SAM Batch Adapter

1. Introduction

The SAM Batch Adapter package is a python API which serves as an interface between SAM and batch systems used for submitting user jobs. The package is fully configurable and does not make any assumptions about underlying batch systems. It comes with a full set of administrative commands that can be used for adapter configuration. Once it has been configured, it will contain knowledge about all batch systems available to the local SAM stations. Overview of the SAM Batch Adapter package, its requirements and design, including (somewhat simplified) class diagrams, can be found here.

2. Design Notes

SAM station can have any number of batch systems available for submitting and running user jobs. For each of those batch systems there should be an adapter configured. Station's batch adapter configuration is kept in a local python module which gets updated every time a valid administrative command is executed. Adapter configuration consists of batch commands and queues available to users, as well as of the default batch system limits. Batch commands are described by their type (e.g., job submission command) and command string which may contain any number of predefined string templates (e.g., qstat %__BATCH_JOB_ID__). They can be associated with any number of possible outcomes characterized by the command exit status, as well as by its output string which also may contain templates.

The Batch Adapter API does not execute batch commands. It simply provides functionality for preparing commands before their execution, as well as for analyzing their outcome. It is responsibility of the API user to execute commands and interpret their results.

There are several types of queues that can be configured for a given adapter. The Batch Adapter API does not make any assumptions about client usage of those queues, so that different clients may use the same type of queue for different purposes. Adding new queue types is straightforward, which makes the API fairly flexible and extensible.
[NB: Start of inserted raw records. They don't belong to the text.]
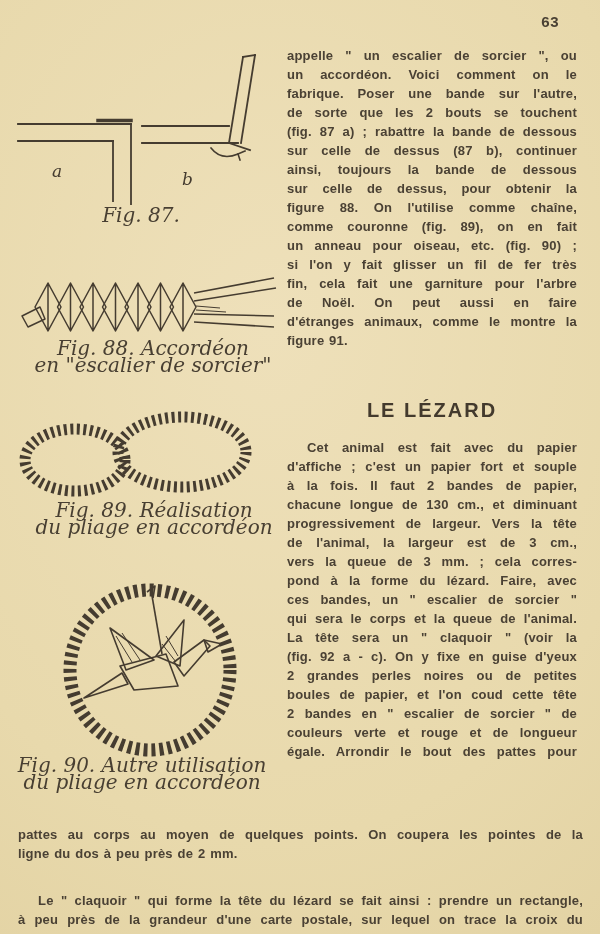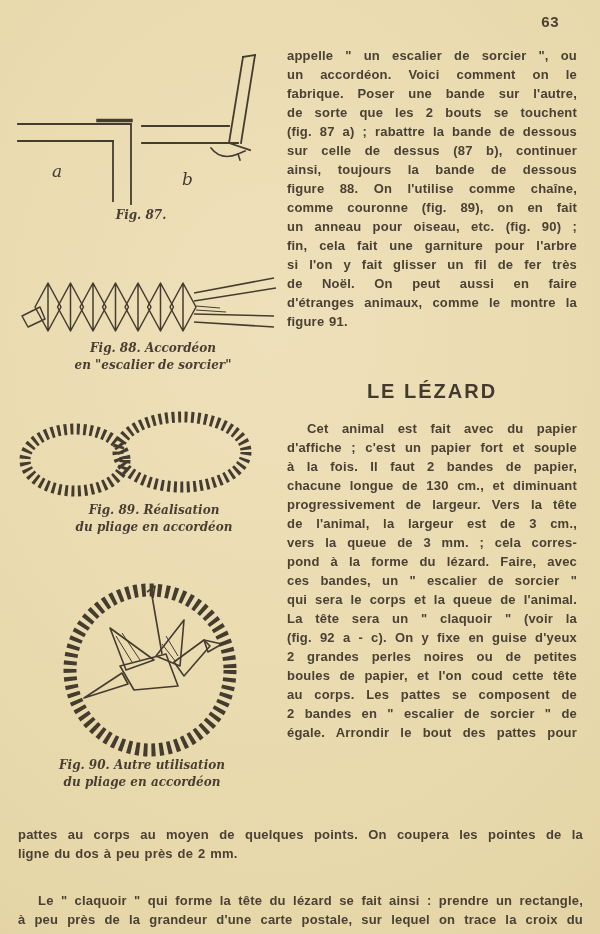--- a/index.html
+++ b/index.html
@@ -147,6 +147,7 @@
         <div class="line just">(fig. 87 a) ; rabattre la bande de dessous</div>
         <div class="line just">sur celle de dessus (87 b), continuer</div>
         <div class="line just">ainsi, toujours la bande de dessous</div>
+        <div class="line just">sur celle de dessus, pour obtenir la</div>
         <div class="line just">figure 88. On l'utilise comme chaîne,</div>
         <div class="line just">comme couronne (fig. 89), on en fait</div>
         <div class="line just">un anneau pour oiseau, etc. (fig. 90) ;</div>

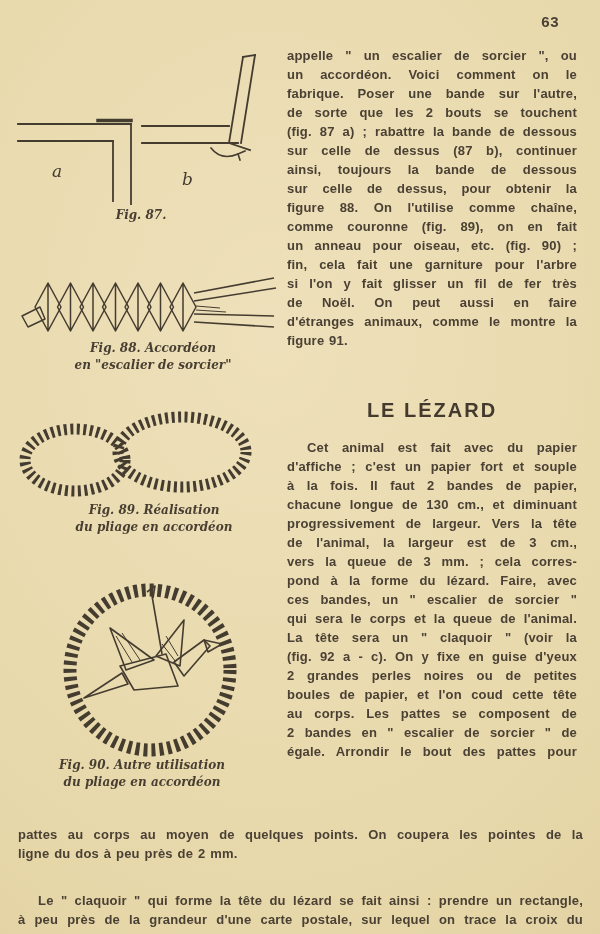--- a/index.html
+++ b/index.html
@@ -40,8 +40,8 @@
   .caption{
     position:absolute;
     font-family:"DejaVu Serif", serif;
-    font-style:italic;font-weight:bold;
-    font-size:12px;line-height:17px;color:#483f32;
+    font-style:italic;font-weight:normal;
+    font-size:20px;line-height:17px;color:#483f32;
   }
   .caption .line{text-align:center;text-align-last:center;}
   .figlabel{

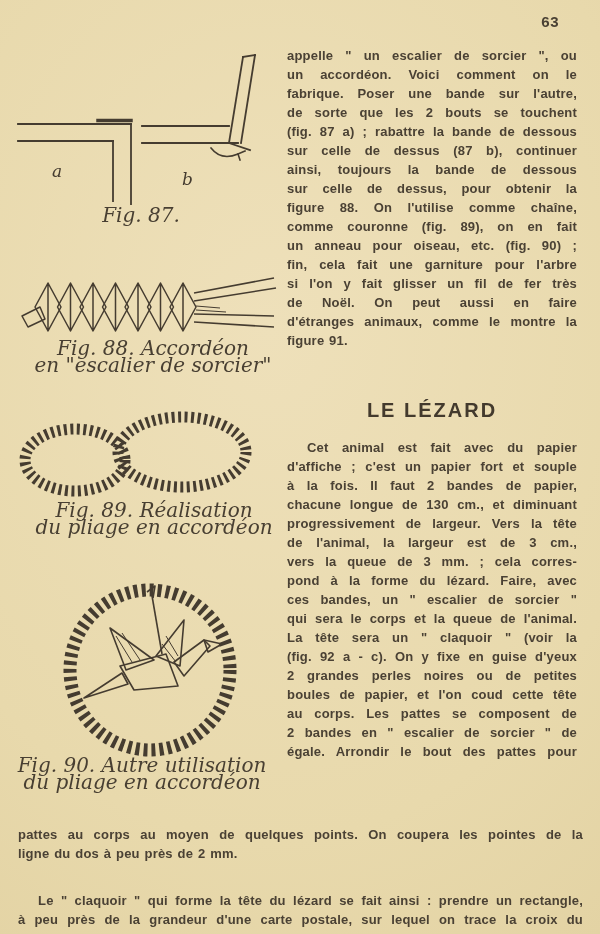--- a/index.html
+++ b/index.html
@@ -151,8 +151,8 @@
         <div class="line just">figure 88. On l'utilise comme chaîne,</div>
         <div class="line just">comme couronne (fig. 89), on en fait</div>
         <div class="line just">un anneau pour oiseau, etc. (fig. 90) ;</div>
+        <div class="line just">si l'on y fait glisser un fil de fer très</div>
         <div class="line just">fin, cela fait une garniture pour l'arbre</div>
-        <div class="line just">si l'on y fait glisser un fil de fer très</div>
         <div class="line just">de Noël. On peut aussi en faire</div>
         <div class="line just">d'étranges animaux, comme le montre la</div>
         <div class="line">figure 91.</div>

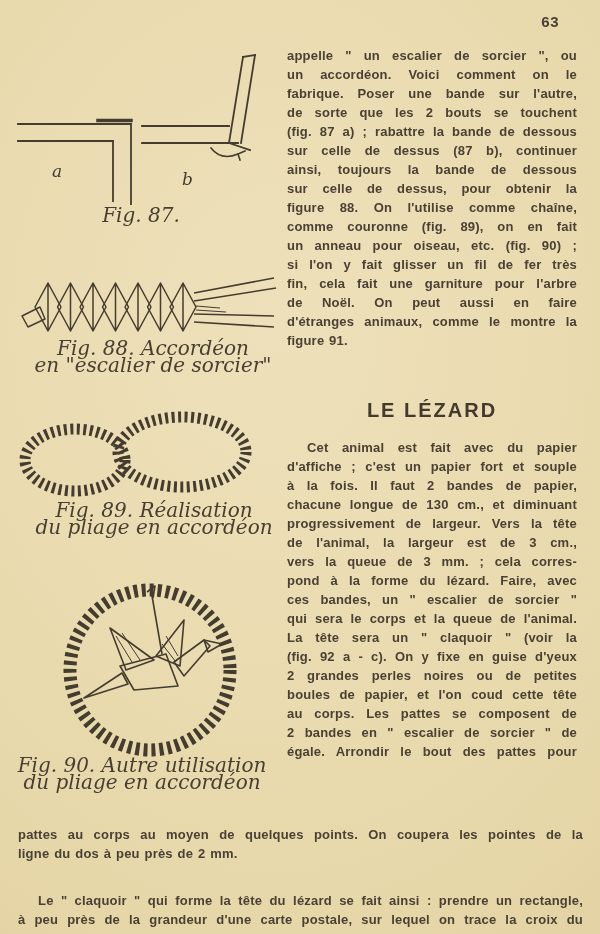--- a/index.html
+++ b/index.html
@@ -173,7 +173,6 @@
         <div class="line just">(fig. 92 a - c). On y fixe en guise d'yeux</div>
         <div class="line just">2 grandes perles noires ou de petites</div>
         <div class="line just">boules de papier, et l'on coud cette tête</div>
-        <div class="line just">au corps. Les pattes se composent de</div>
         <div class="line just">2 bandes en " escalier de sorcier " de</div>
         <div class="line just">égale. Arrondir le bout des pattes pour</div>
       </div>

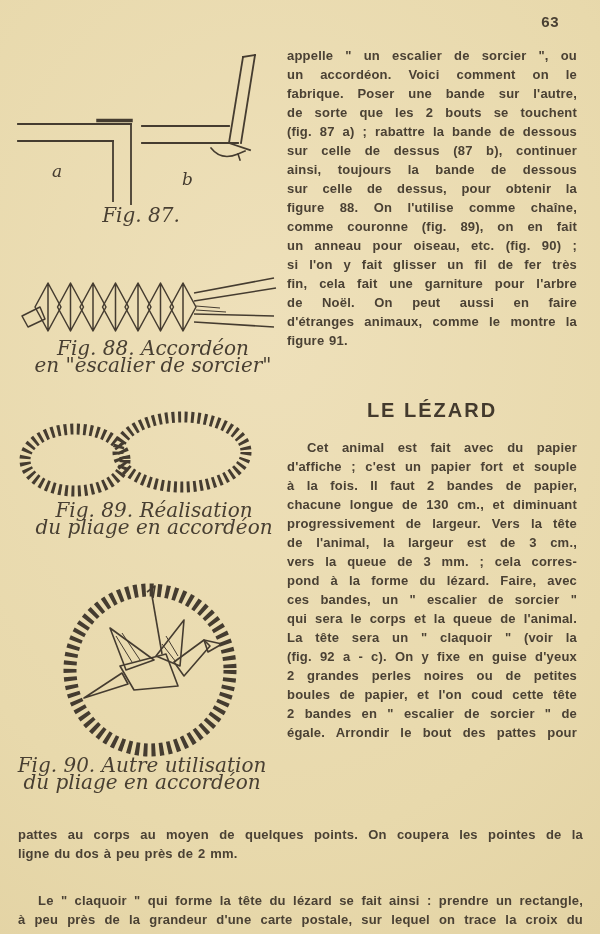--- a/index.html
+++ b/index.html
@@ -174,6 +174,7 @@
         <div class="line just">2 grandes perles noires ou de petites</div>
         <div class="line just">boules de papier, et l'on coud cette tête</div>
         <div class="line just">2 bandes en " escalier de sorcier " de</div>
+        <div class="line just">couleurs verte et rouge et de longueur</div>
         <div class="line just">égale. Arrondir le bout des pattes pour</div>
       </div>
   </div>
The batch queues can be have different limits configured, and those limits override the default adapter limits.

3. SAM Job Submission Client

The SAM Batch Adapter API is used by the SAM Job Submission Handler (i.e., the commands like sam submit and sam run project). The SAM Submission Handler makes the Batch Adapter API calls in order to obtain adapter configuration for a given station, get the requested batch queue and various batch commands. These are used for preparing several wrapper scripts:

Once the project wrapper is executed and jobs are submitted to the batch system, the Submission Handler analyzes the submission output using the Batch Adapter API, and subsequently writes all known information about user job(s) into a file.

There are currently three different queue types that are recognized by the SAM Job Submission Handler: interactive, consumer and project queues (note that project queues may be associated with a single consumer queue). Different queue types are used to support several different modes of running SAM jobs via the Batch Adapter API:

  1. Interactive-Interactive (II) mode, for jobs submitted to an interactive queue. In this mode SAM projects are started interactively at the time of job submission. The actual user applications (i.e., consumers) are invoked following the successful project startup.
  2. Interactive-Batch (IB) mode, for jobs submitted to a consumer queue. SAM projects are also started interactively at the time of job submission, but the user applications are submitted to the batch system after the successful project startup.
  3. Batch-Interactive (BI) mode, for jobs submitted to a project queue which does not have an associated consumer queue. In this mode projects are not started immediately, but are submitted to the batch system. Once projects get started, the user applications are invoked and run within the same batch slot.
  4. Batch-Batch (BB) mode, for jobs submitted to an project queue which has an associated consumer queue. In this mode projects are submitted to the project queue, while the user applications are submitted to its associated consumer queue (only after projects get successfully started).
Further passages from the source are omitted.